(Records excerpted from a collection)
· · · · ·

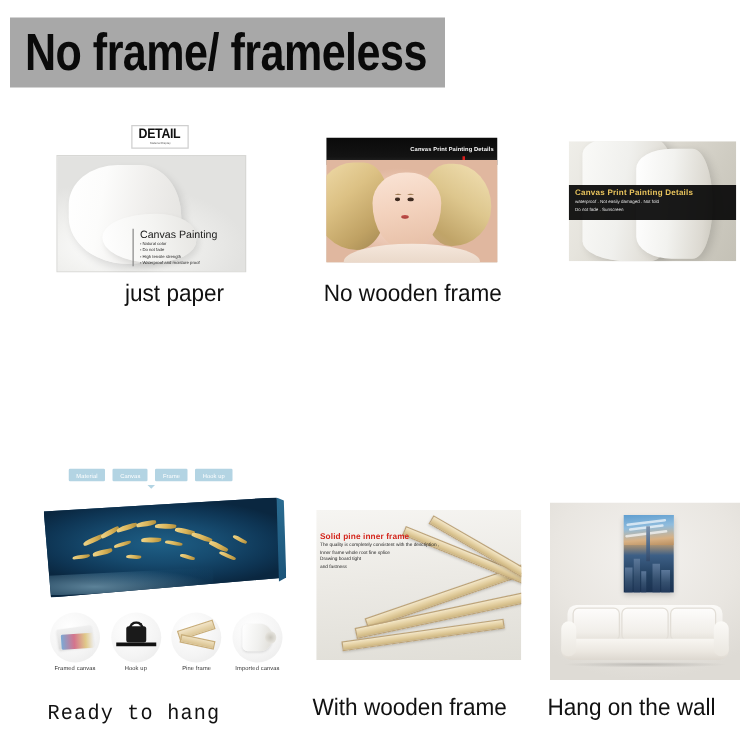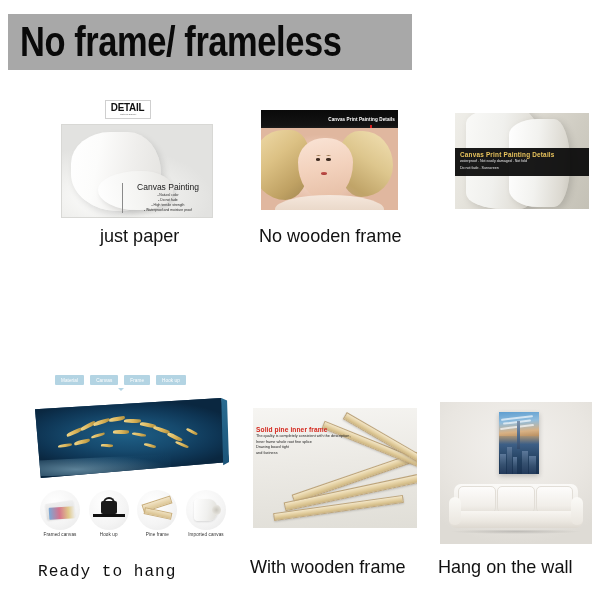"No frame/ frameless" #banner-1 { width: 404px -> 348px }
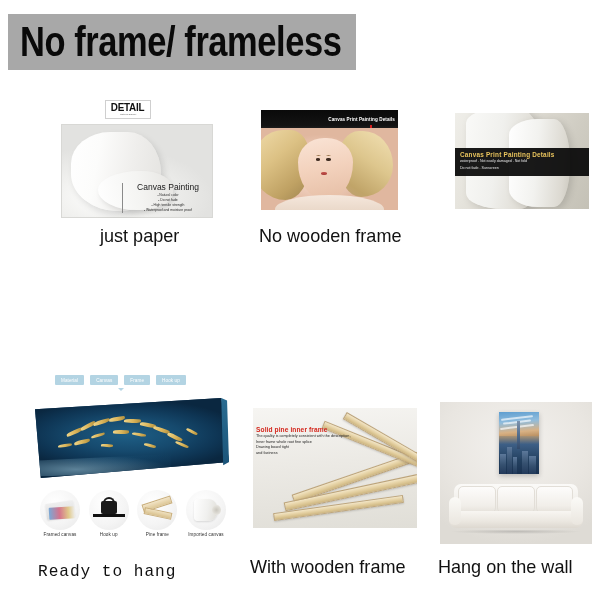"Canvas Painting" .paper-photo { left: 16px -> 0; text-align: center -> none }
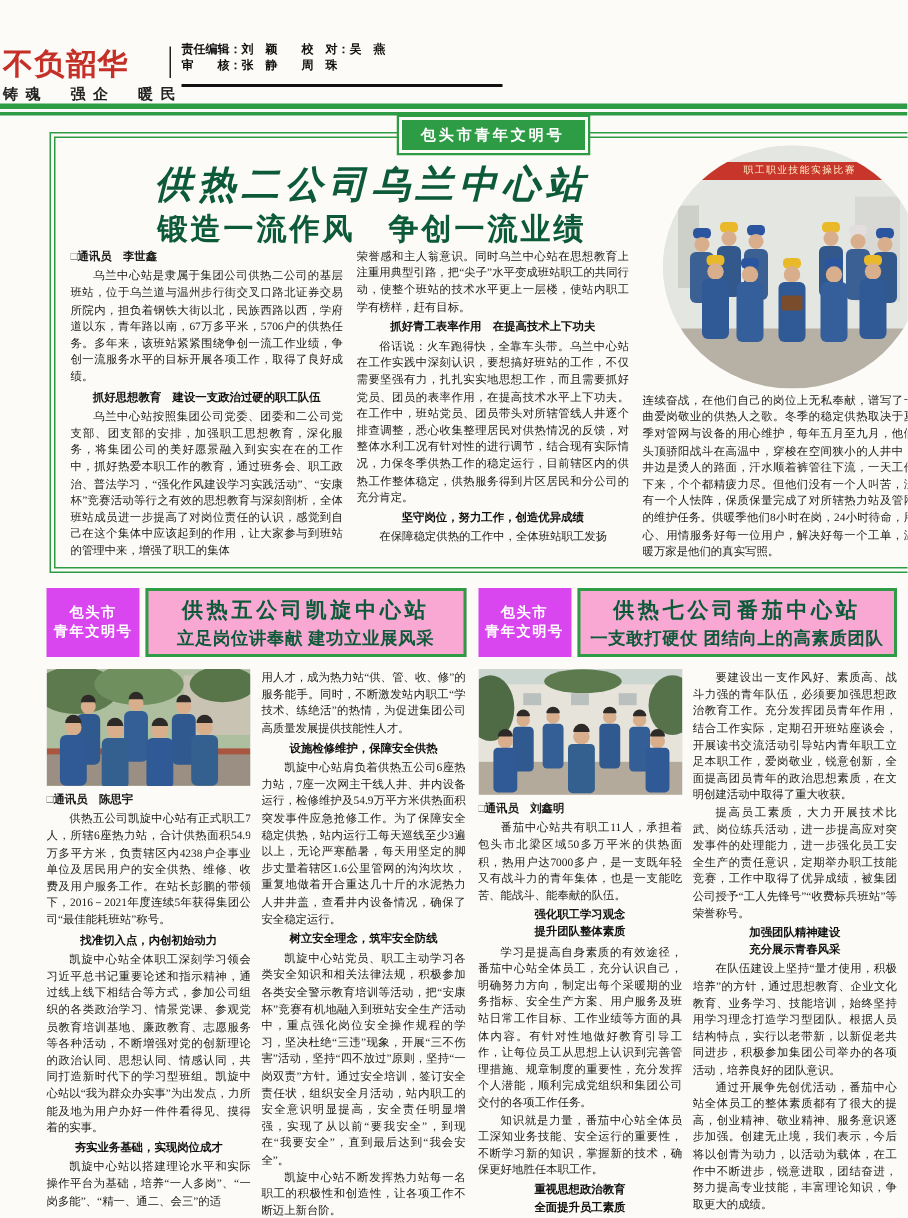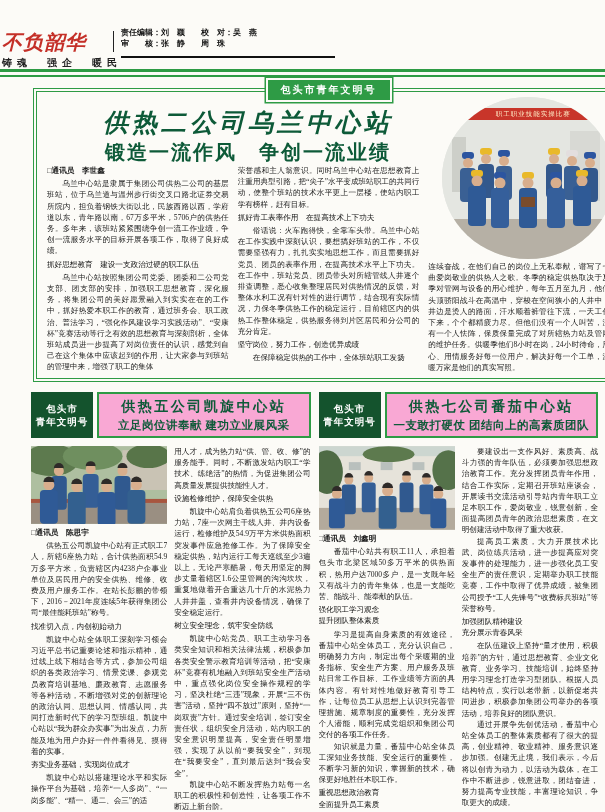"不负韶华" .masthead-red { font-style: italic -> none }
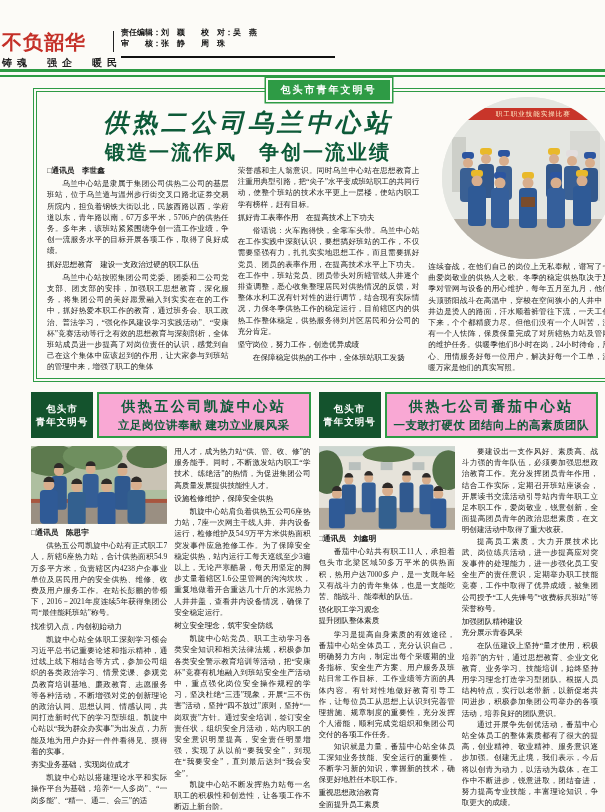"抓好青工表率作用 在提高技术上下功夫" .t-subhead { font-weight: normal -> bold; text-align: left -> center }
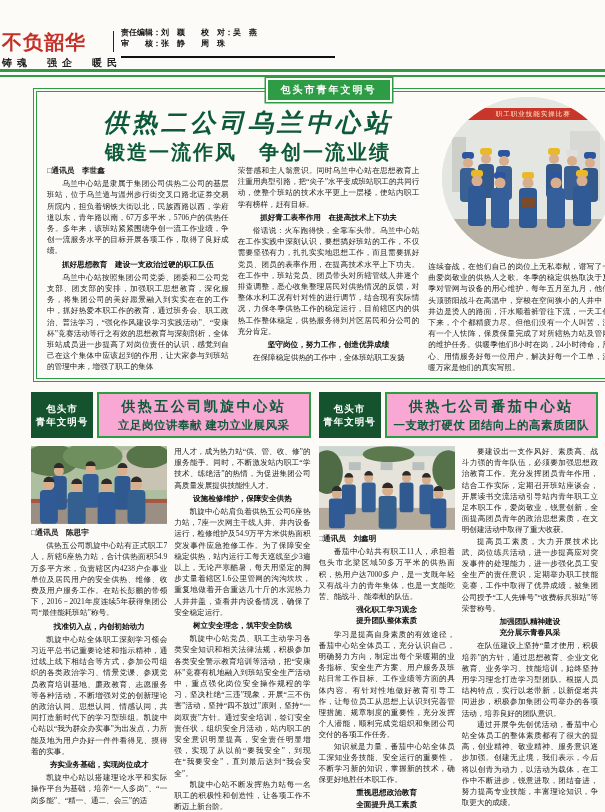"包头市" .sec-badge { background: #14532d -> #d946ef }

· · · · ·

Your response should consist solely of the lines from the line with "font-weight: normal ->" through the last line of the entries above, printed exactly and without pictures.

### Response:
"抓好青工表率作用 在提高技术上下功夫" .t-subhead { font-weight: normal -> bold; text-align: left -> center }
"包头市" .sec-badge { background: #14532d -> #d946ef }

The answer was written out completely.